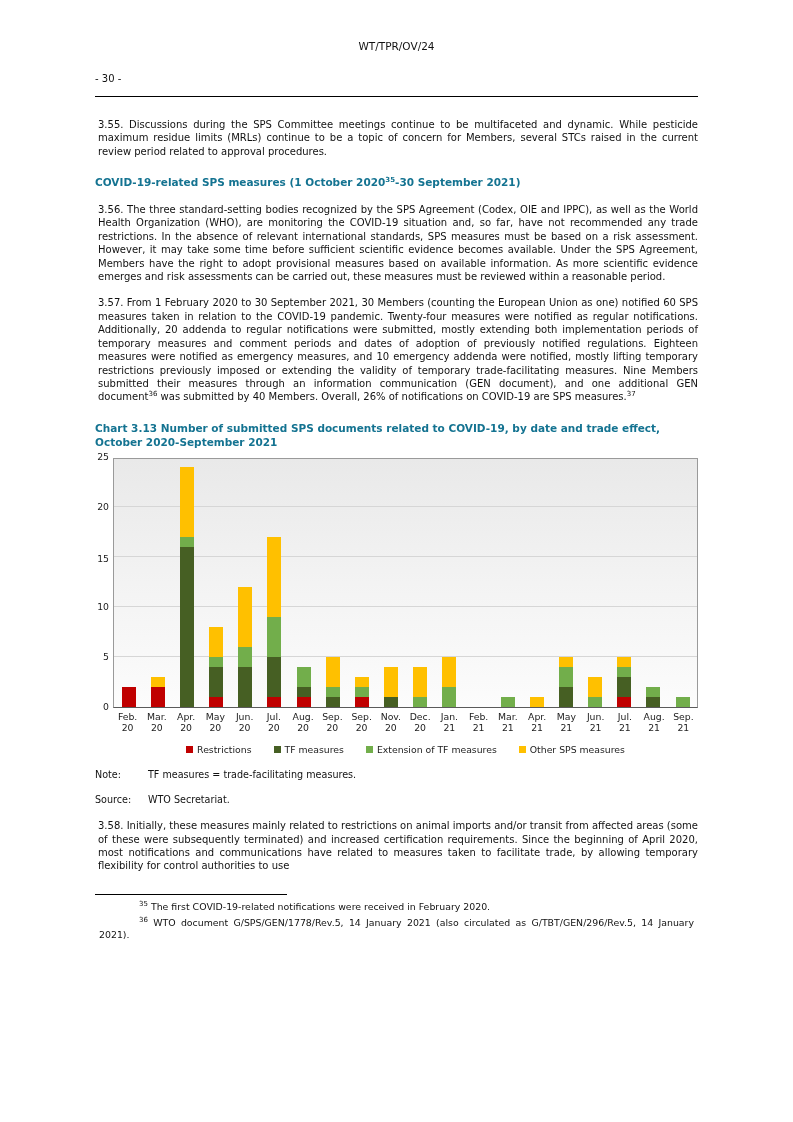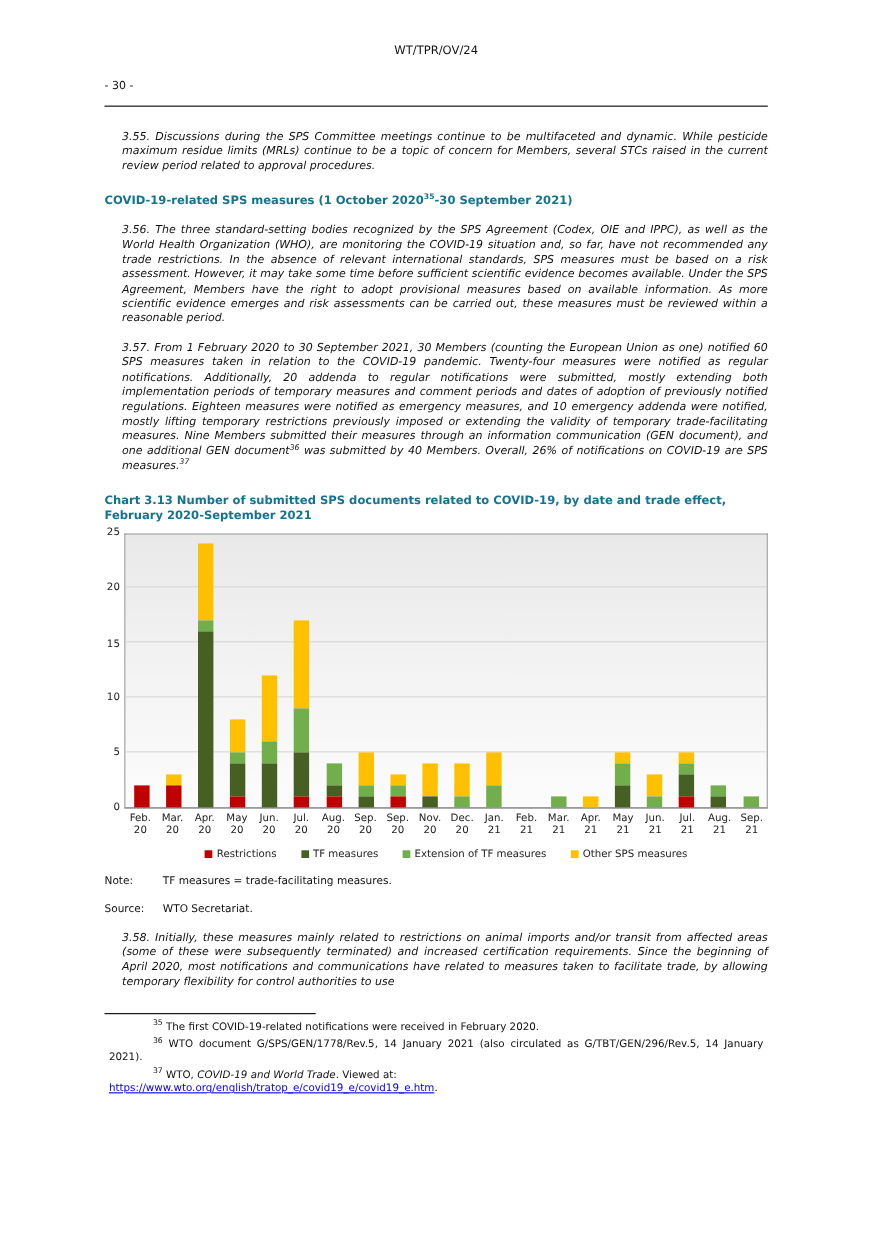--- a/index.html
+++ b/index.html
@@ -12,7 +12,7 @@
   .doc-symbol{text-align:center;font-size:10.5px;margin-bottom:19px;}
   .page-number{text-align:left;font-size:10px;margin-bottom:10px;}
   .header-rule{border:none;border-top:1px solid #000;margin:0 0 21px 0;}
-  p.body-par{text-align:justify;margin:0 0 13px 16px;font-style:italic;}
+  p.body-par{text-align:justify;margin:0 0 13px 3px;}
   sup{font-size:7px;line-height:0;}
   h2.section-heading{
     font-size:10.5px;font-weight:bold;margin:17px 0 14px 0;line-height:14px;

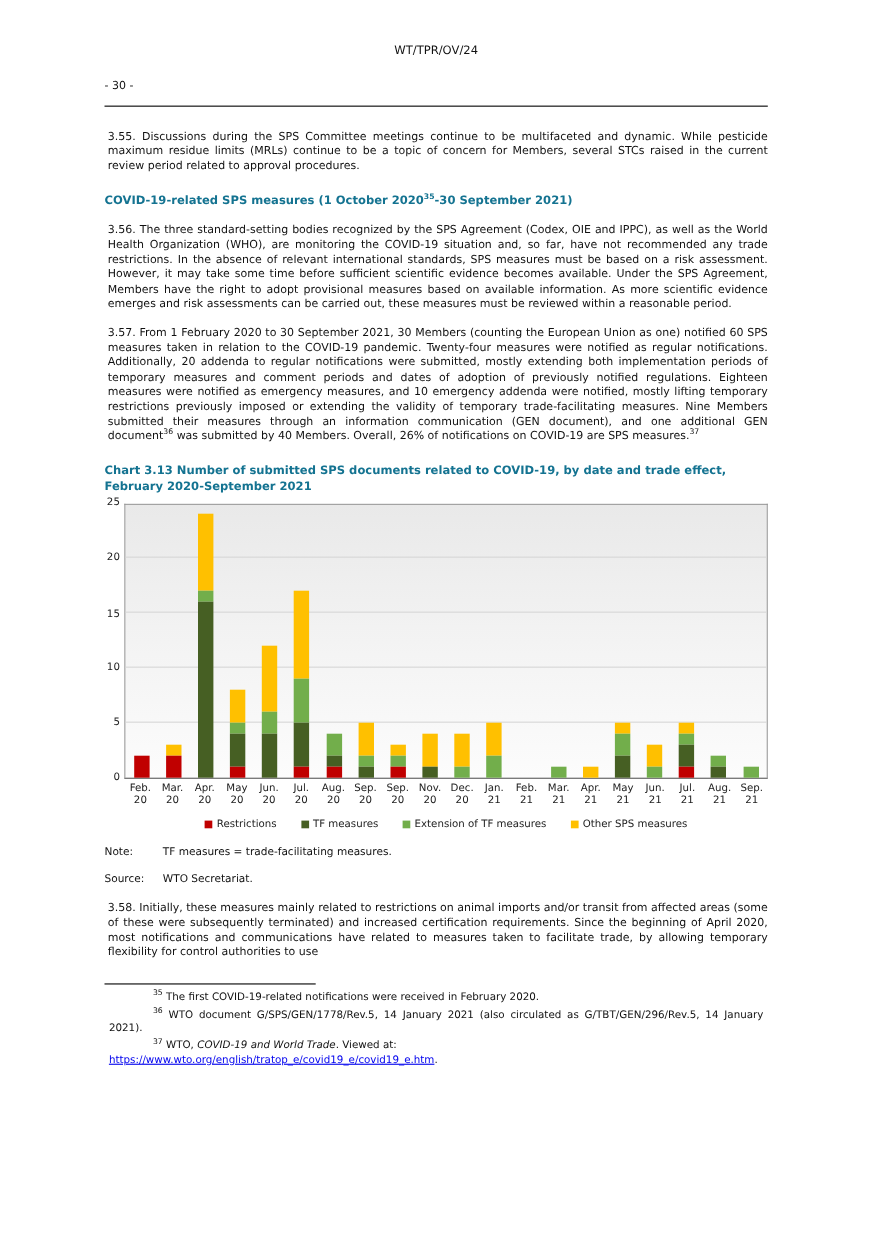--- a/index.html
+++ b/index.html
@@ -68,7 +68,7 @@
     <span>3.57. From 1 February 2020 to 30 September 2021, 30 Members (counting the European Union as one) notified 60 SPS measures taken in relation to the COVID-19 pandemic. Twenty-four measures were notified as regular notifications. Additionally, 20 addenda to regular notifications were submitted, mostly extending both implementation periods of temporary measures and comment periods and dates of adoption of previously notified regulations. Eighteen measures were notified as emergency measures, and 10 emergency addenda were notified, mostly lifting temporary restrictions previously imposed or extending the validity of temporary trade-facilitating measures. Nine Members submitted their measures through an information communication (GEN document), and one additional GEN document</span><sup>36</sup><span> was submitted by 40 Members. Overall, 26% of notifications on COVID-19 are SPS measures.</span><sup>37</sup>
   </p>
 
-  <h3 class="chart-title" style="color: rgb(20, 115, 145);">Chart 3.13 Number of submitted SPS documents related to COVID-19, by date and trade effect, February 2020-September 2021</h3>
+  <h3 class="chart-title" style="color: rgb(20, 115, 145);">Chart 3.13 Number of submitted SPS documents related to COVID-19, by date and trade effect, October 2020-September 2021</h3>
 
   <div class="chart">
     <div class="plot-row">

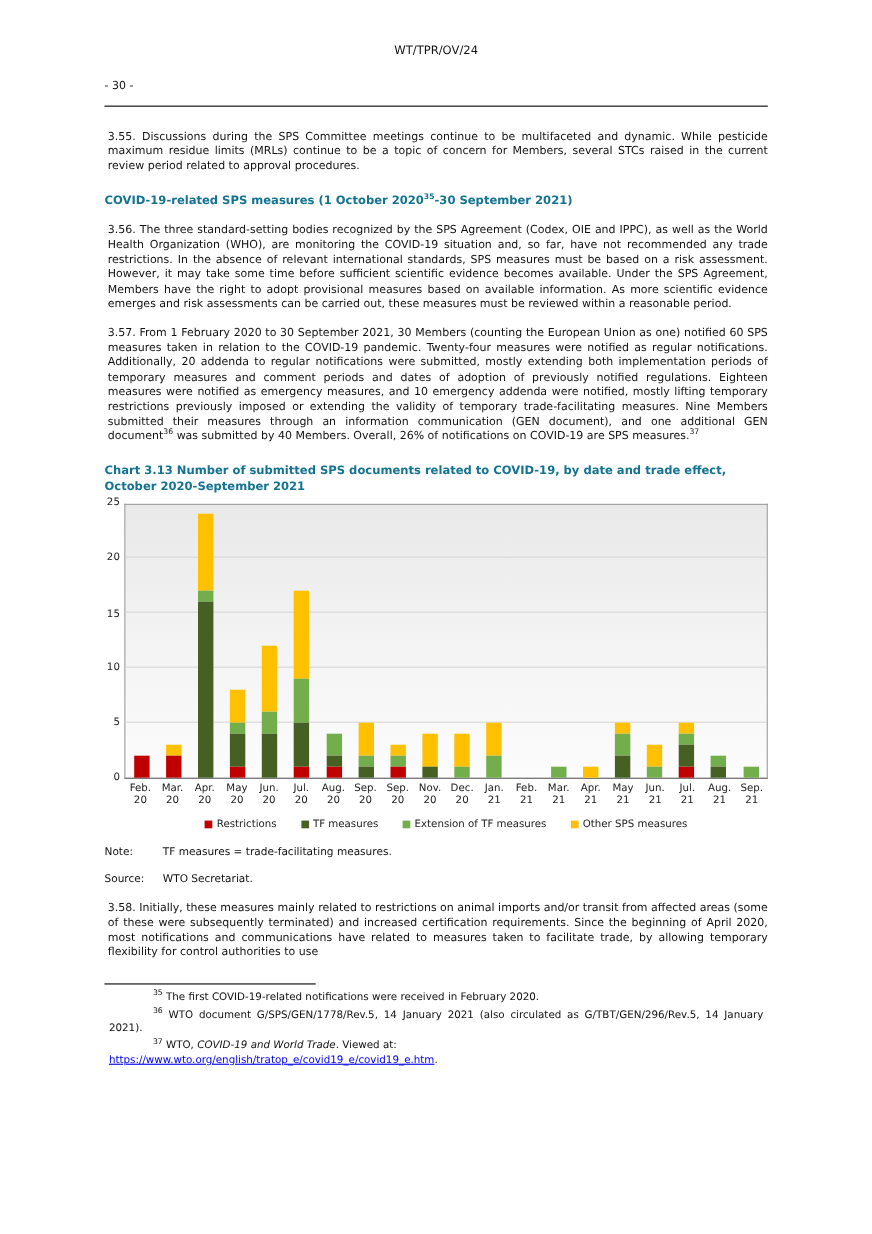--- a/index.html
+++ b/index.html
@@ -331,7 +331,6 @@
     <div class="fn-rule"></div>
     <p class="fn"><sup>35</sup><span> The first COVID-19-related notifications were received in February 2020.</span></p>
     <p class="fn"><sup>36</sup><span> WTO document G/SPS/GEN/1778/Rev.5, 14 January 2021 (also circulated as G/TBT/GEN/296/Rev.5, 14 January 2021).</span></p>
-    <p class="fn"><sup>37</sup><span> WTO, </span><i>COVID-19 and World Trade</i><span>. Viewed at:</span><br><a href="#">https://www.wto.org/english/tratop_e/covid19_e/covid19_e.htm</a><span>.</span></p>
   </div>
 
 </div>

● ● ● ● ●

Work to complete — Please copy out the whole listing exactly as it stands, minus the pictures.

Finished task —
--- a/index.html
+++ b/index.html
@@ -12,7 +12,7 @@
   .doc-symbol{text-align:center;font-size:10.5px;margin-bottom:19px;}
   .page-number{text-align:left;font-size:10px;margin-bottom:10px;}
   .header-rule{border:none;border-top:1px solid #000;margin:0 0 21px 0;}
-  p.body-par{text-align:justify;margin:0 0 13px 16px;font-style:italic;}
+  p.body-par{text-align:justify;margin:0 0 13px 3px;}
   sup{font-size:7px;line-height:0;}
   h2.section-heading{
     font-size:10.5px;font-weight:bold;margin:17px 0 14px 0;line-height:14px;

--- a/index.html
+++ b/index.html
@@ -68,7 +68,7 @@
     <span>3.57. From 1 February 2020 to 30 September 2021, 30 Members (counting the European Union as one) notified 60 SPS measures taken in relation to the COVID-19 pandemic. Twenty-four measures were notified as regular notifications. Additionally, 20 addenda to regular notifications were submitted, mostly extending both implementation periods of temporary measures and comment periods and dates of adoption of previously notified regulations. Eighteen measures were notified as emergency measures, and 10 emergency addenda were notified, mostly lifting temporary restrictions previously imposed or extending the validity of temporary trade-facilitating measures. Nine Members submitted their measures through an information communication (GEN document), and one additional GEN document</span><sup>36</sup><span> was submitted by 40 Members. Overall, 26% of notifications on COVID-19 are SPS measures.</span><sup>37</sup>
   </p>
 
-  <h3 class="chart-title" style="color: rgb(20, 115, 145);">Chart 3.13 Number of submitted SPS documents related to COVID-19, by date and trade effect, February 2020-September 2021</h3>
+  <h3 class="chart-title" style="color: rgb(20, 115, 145);">Chart 3.13 Number of submitted SPS documents related to COVID-19, by date and trade effect, October 2020-September 2021</h3>
 
   <div class="chart">
     <div class="plot-row">

--- a/index.html
+++ b/index.html
@@ -331,7 +331,6 @@
     <div class="fn-rule"></div>
     <p class="fn"><sup>35</sup><span> The first COVID-19-related notifications were received in February 2020.</span></p>
     <p class="fn"><sup>36</sup><span> WTO document G/SPS/GEN/1778/Rev.5, 14 January 2021 (also circulated as G/TBT/GEN/296/Rev.5, 14 January 2021).</span></p>
-    <p class="fn"><sup>37</sup><span> WTO, </span><i>COVID-19 and World Trade</i><span>. Viewed at:</span><br><a href="#">https://www.wto.org/english/tratop_e/covid19_e/covid19_e.htm</a><span>.</span></p>
   </div>
 
 </div>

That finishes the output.